→ TASK OBJECTIVE
Which of the lines below include "value"? Each one should be copied out.

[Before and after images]
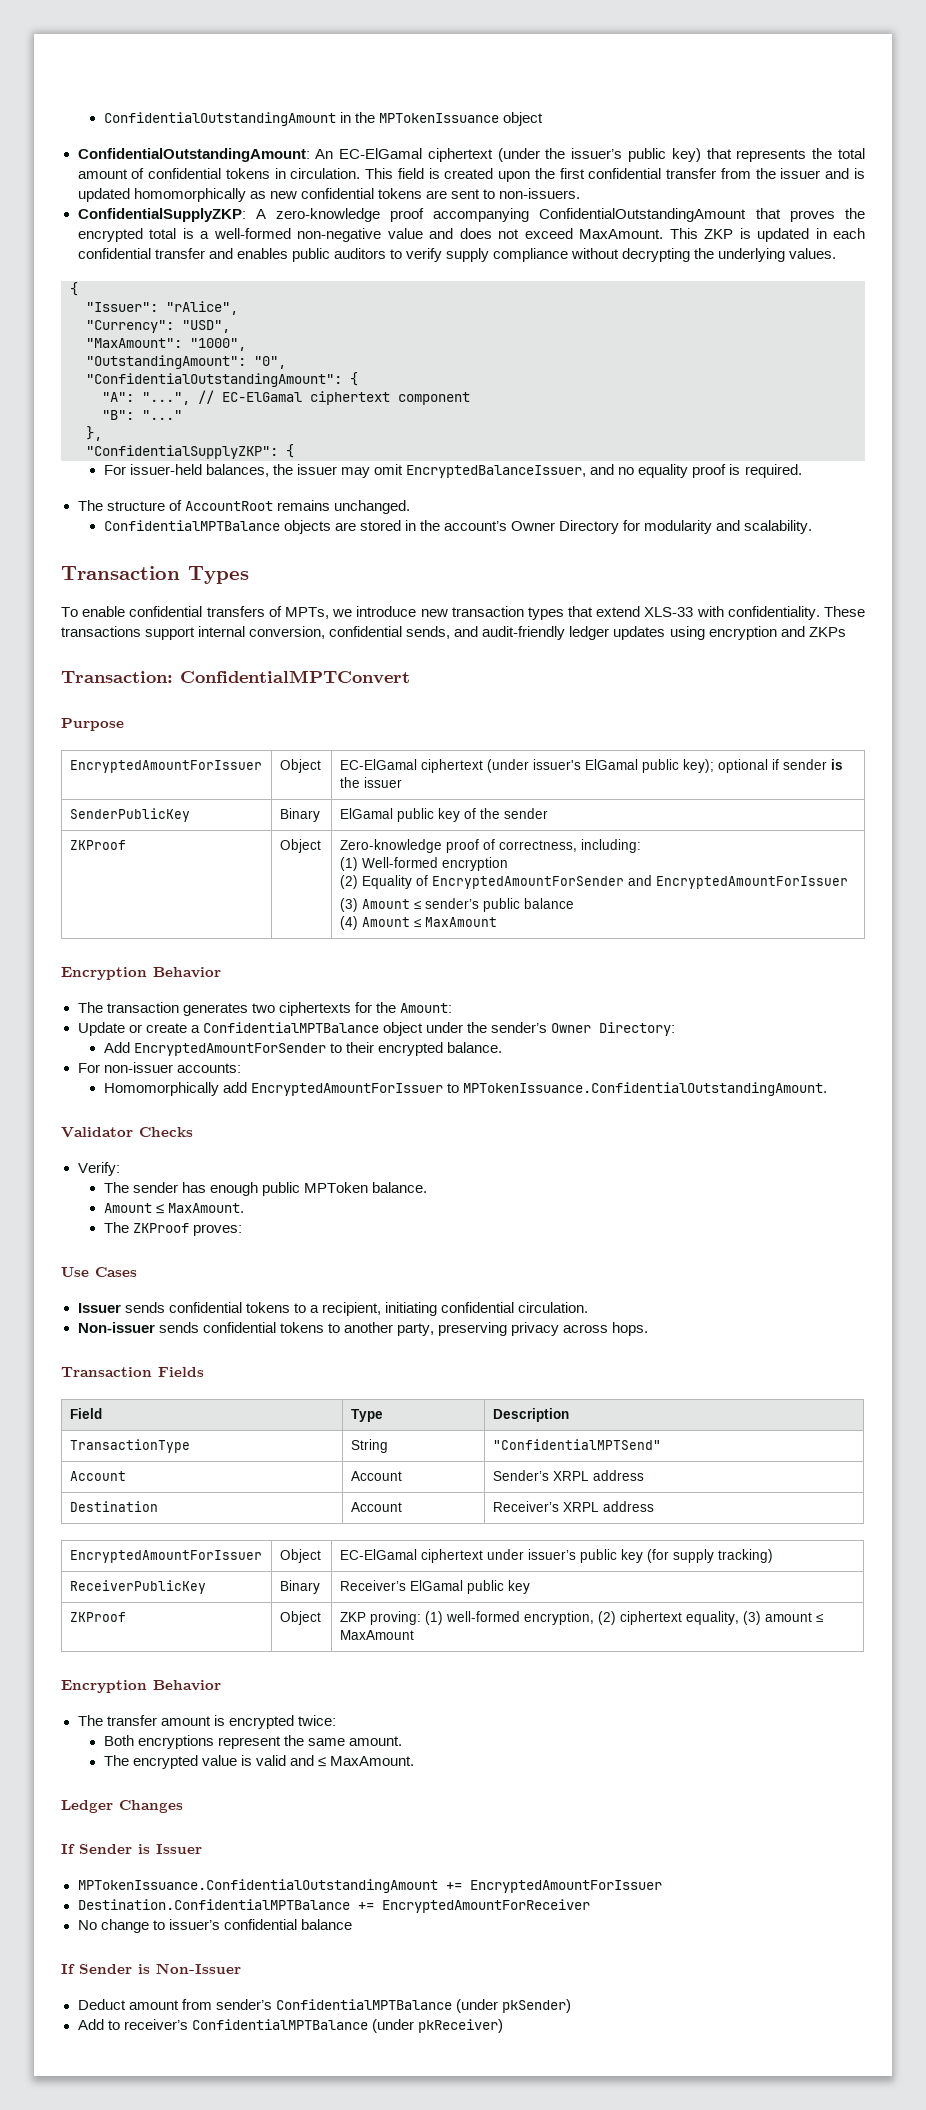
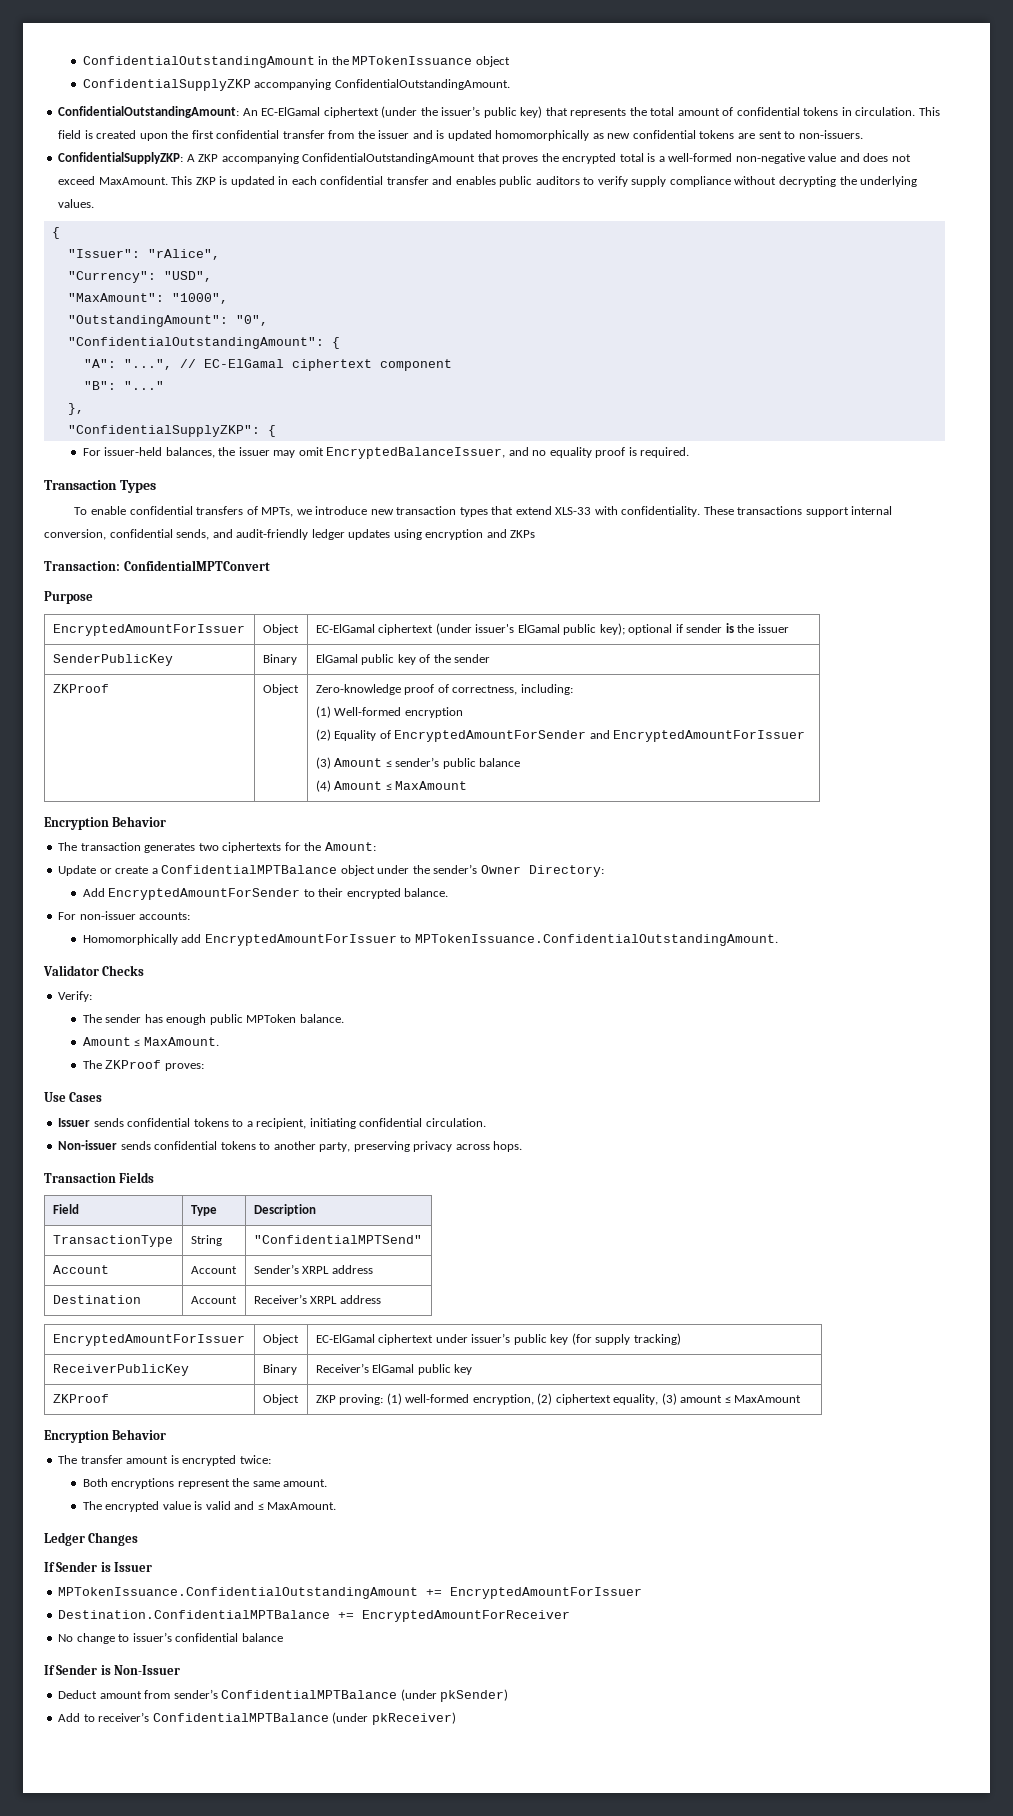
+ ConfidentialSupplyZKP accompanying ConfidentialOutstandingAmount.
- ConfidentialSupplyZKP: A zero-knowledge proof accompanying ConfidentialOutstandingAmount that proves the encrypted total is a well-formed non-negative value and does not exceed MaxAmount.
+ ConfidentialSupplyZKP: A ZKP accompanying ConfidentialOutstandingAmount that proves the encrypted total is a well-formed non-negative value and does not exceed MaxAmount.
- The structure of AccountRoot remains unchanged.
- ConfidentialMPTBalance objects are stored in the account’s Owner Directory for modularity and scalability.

* * *

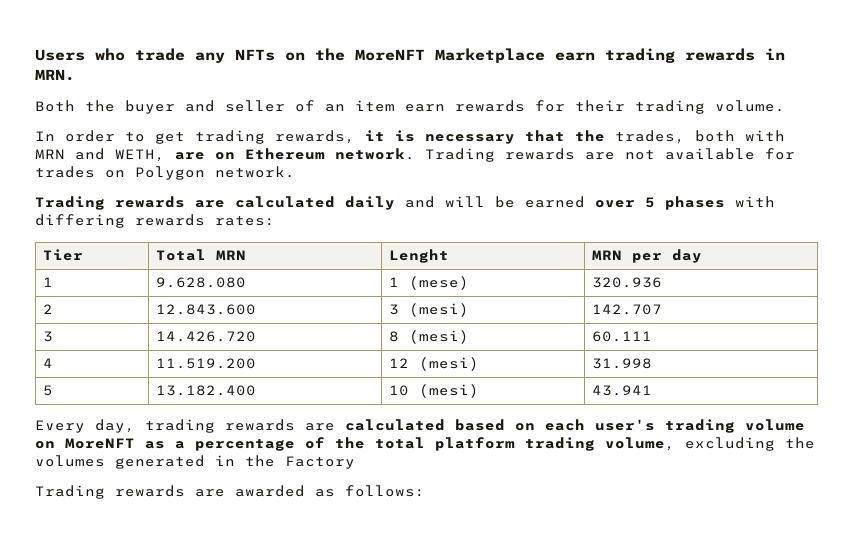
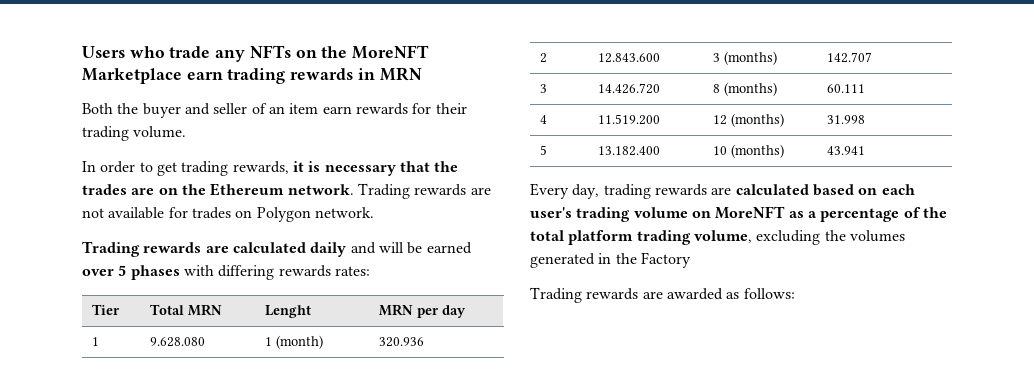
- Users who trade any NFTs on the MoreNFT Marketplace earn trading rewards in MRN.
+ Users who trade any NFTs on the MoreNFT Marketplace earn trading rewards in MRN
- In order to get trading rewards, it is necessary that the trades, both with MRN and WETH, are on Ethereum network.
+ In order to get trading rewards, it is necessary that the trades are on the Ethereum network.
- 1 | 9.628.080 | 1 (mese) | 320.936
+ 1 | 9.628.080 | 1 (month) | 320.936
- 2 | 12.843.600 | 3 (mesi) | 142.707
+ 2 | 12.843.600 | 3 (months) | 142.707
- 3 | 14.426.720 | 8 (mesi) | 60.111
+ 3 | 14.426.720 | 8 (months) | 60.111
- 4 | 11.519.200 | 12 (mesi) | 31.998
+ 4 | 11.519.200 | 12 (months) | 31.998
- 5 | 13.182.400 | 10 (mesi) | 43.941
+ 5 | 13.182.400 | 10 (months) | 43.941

→ RESPONSE TO THE TASK
- ConfidentialSupplyZKP: A zero-knowledge proof accompanying ConfidentialOutstandingAmount that proves the encrypted total is a well-formed non-negative value and does not exceed MaxAmount.
+ ConfidentialSupplyZKP: A ZKP accompanying ConfidentialOutstandingAmount that proves the encrypted total is a well-formed non-negative value and does not exceed MaxAmount.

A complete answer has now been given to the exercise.